■ INFORMATION GIVEN:
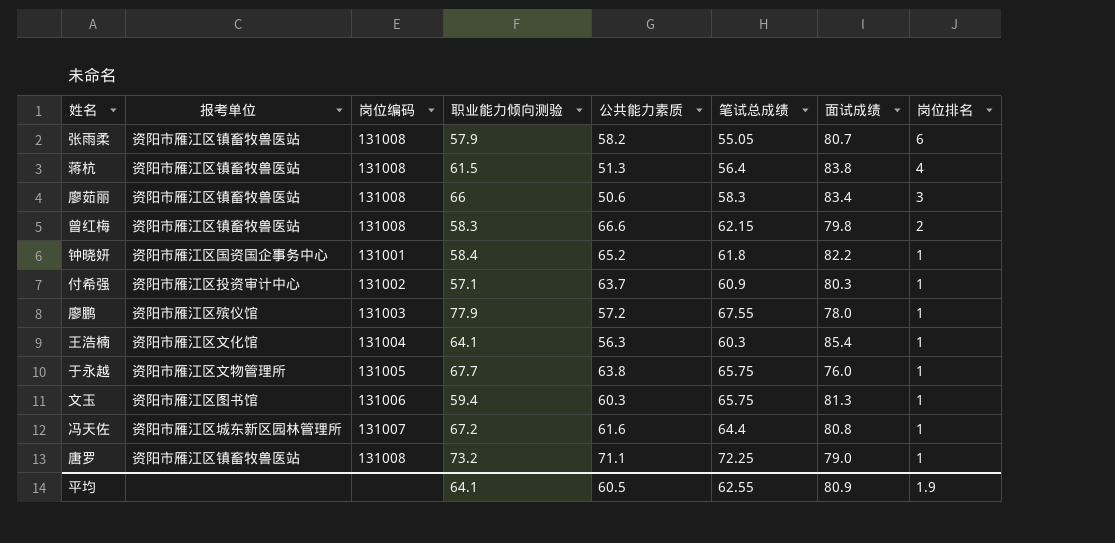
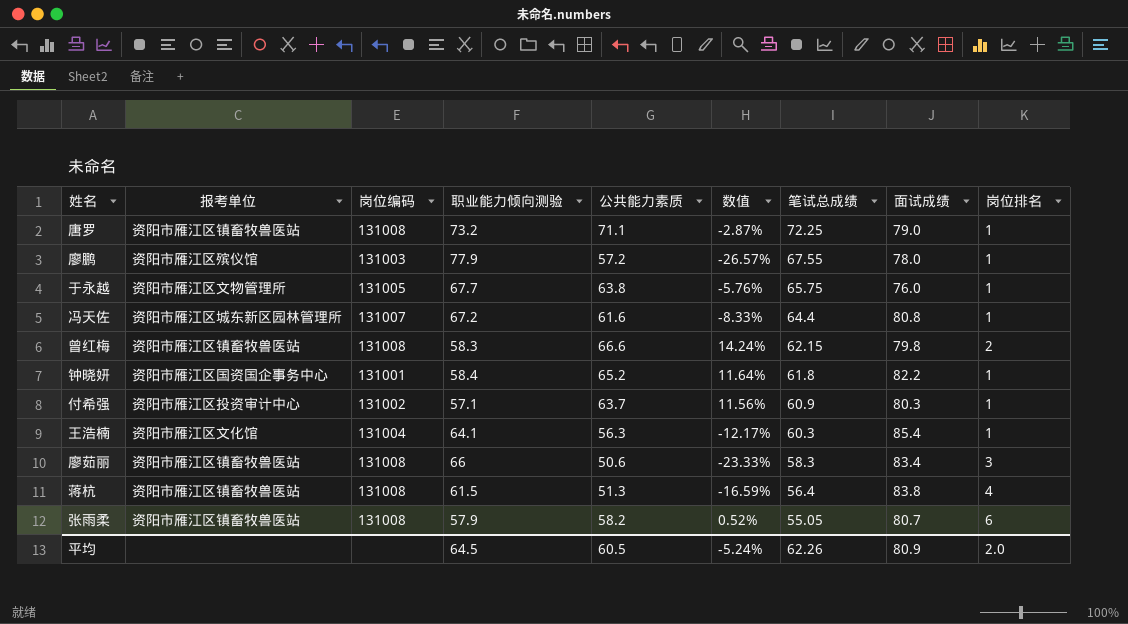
row order: 岗位排名 descending -> 笔试总成绩 descending
column 数值 | formula: none -> ([公共能力素质] - [职业能力倾向测验]) / [职业能力倾向测验]
row 文玉: 资阳市雁江区图书馆 | 131006 | 59.4 | 60.3 | 65.75 | 81.3 | 1 -> none
平均 | 职业能力倾向测验: 64.1 -> 64.5
平均 | 笔试总成绩: 62.55 -> 62.26
平均 | 岗位排名: 1.9 -> 2.0

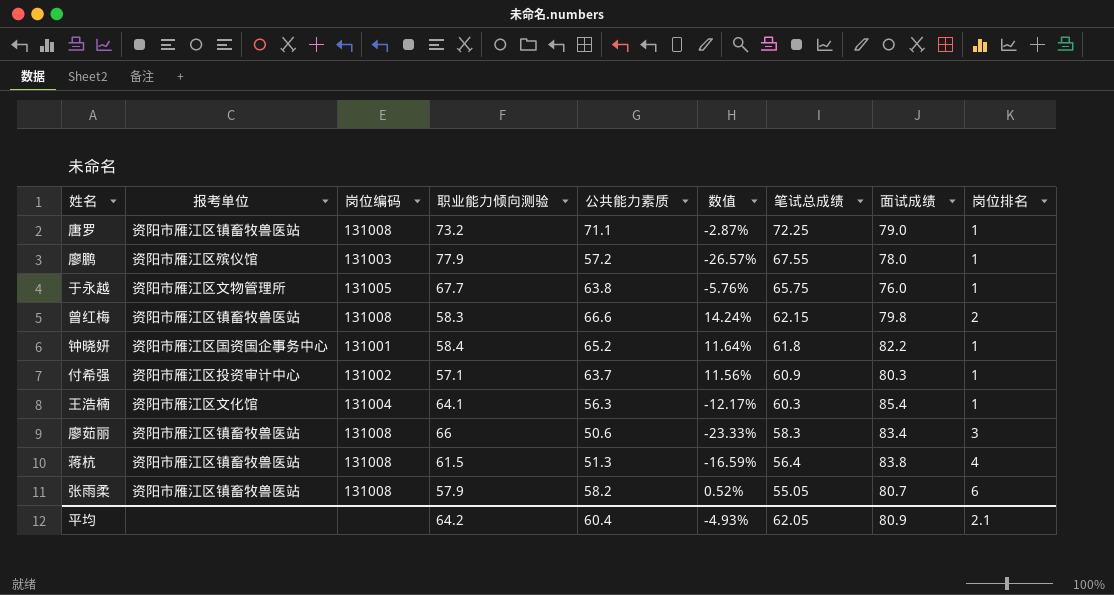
row 冯天佐: 资阳市雁江区城东新区园林管理所 | 131007 | 67.2 | 61.6 | -8.33% | 64.4 | 80.8 | 1 -> none
平均 | 职业能力倾向测验: 64.5 -> 64.2
平均 | 公共能力素质: 60.5 -> 60.4
平均 | 数值: -5.24% -> -4.93%
平均 | 笔试总成绩: 62.26 -> 62.05
平均 | 岗位排名: 2.0 -> 2.1

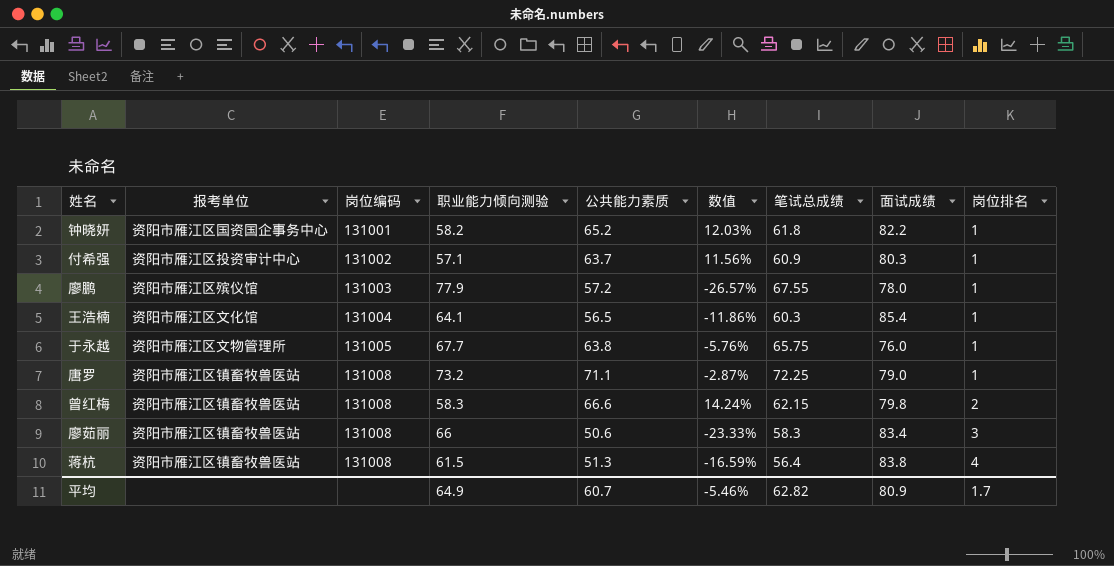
row order: 笔试总成绩 descending -> 岗位编码 ascending
row 张雨柔: 资阳市雁江区镇畜牧兽医站 | 131008 | 57.9 | 58.2 | 0.52% | 55.05 | 80.7 | 6 -> none
钟晓妍 | 职业能力倾向测验: 58.4 -> 58.2
钟晓妍 | 数值: 11.64% -> 12.03%
王浩楠 | 公共能力素质: 56.3 -> 56.5
王浩楠 | 数值: -12.17% -> -11.86%
平均 | 职业能力倾向测验: 64.2 -> 64.9
平均 | 公共能力素质: 60.4 -> 60.7
平均 | 数值: -4.93% -> -5.46%
平均 | 笔试总成绩: 62.05 -> 62.82
平均 | 岗位排名: 2.1 -> 1.7

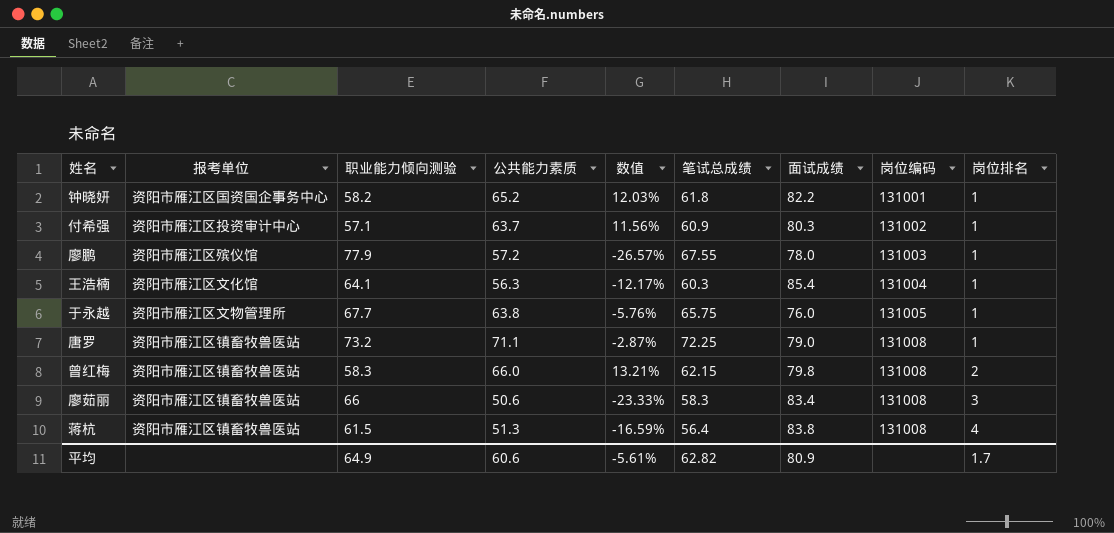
column 岗位编码 | position: 3 -> 8
王浩楠 | 公共能力素质: 56.5 -> 56.3
王浩楠 | 数值: -11.86% -> -12.17%
曾红梅 | 公共能力素质: 66.6 -> 66.0
曾红梅 | 数值: 14.24% -> 13.21%
平均 | 公共能力素质: 60.7 -> 60.6
平均 | 数值: -5.46% -> -5.61%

■ WHAT NEEDS TO BE DONE: Quote exactly, and nothing besides, the lines from the one with "row 张雨柔: 资阳市雁江区镇畜牧兽医站" through the end of the records above; include both ends and omit the pictures.

■ ANSWER FOR THE TASK:
row 张雨柔: 资阳市雁江区镇畜牧兽医站 | 131008 | 57.9 | 58.2 | 0.52% | 55.05 | 80.7 | 6 -> none
钟晓妍 | 职业能力倾向测验: 58.4 -> 58.2
钟晓妍 | 数值: 11.64% -> 12.03%
王浩楠 | 公共能力素质: 56.3 -> 56.5
王浩楠 | 数值: -12.17% -> -11.86%
平均 | 职业能力倾向测验: 64.2 -> 64.9
平均 | 公共能力素质: 60.4 -> 60.7
平均 | 数值: -4.93% -> -5.46%
平均 | 笔试总成绩: 62.05 -> 62.82
平均 | 岗位排名: 2.1 -> 1.7

column 岗位编码 | position: 3 -> 8
王浩楠 | 公共能力素质: 56.5 -> 56.3
王浩楠 | 数值: -11.86% -> -12.17%
曾红梅 | 公共能力素质: 66.6 -> 66.0
曾红梅 | 数值: 14.24% -> 13.21%
平均 | 公共能力素质: 60.7 -> 60.6
平均 | 数值: -5.46% -> -5.61%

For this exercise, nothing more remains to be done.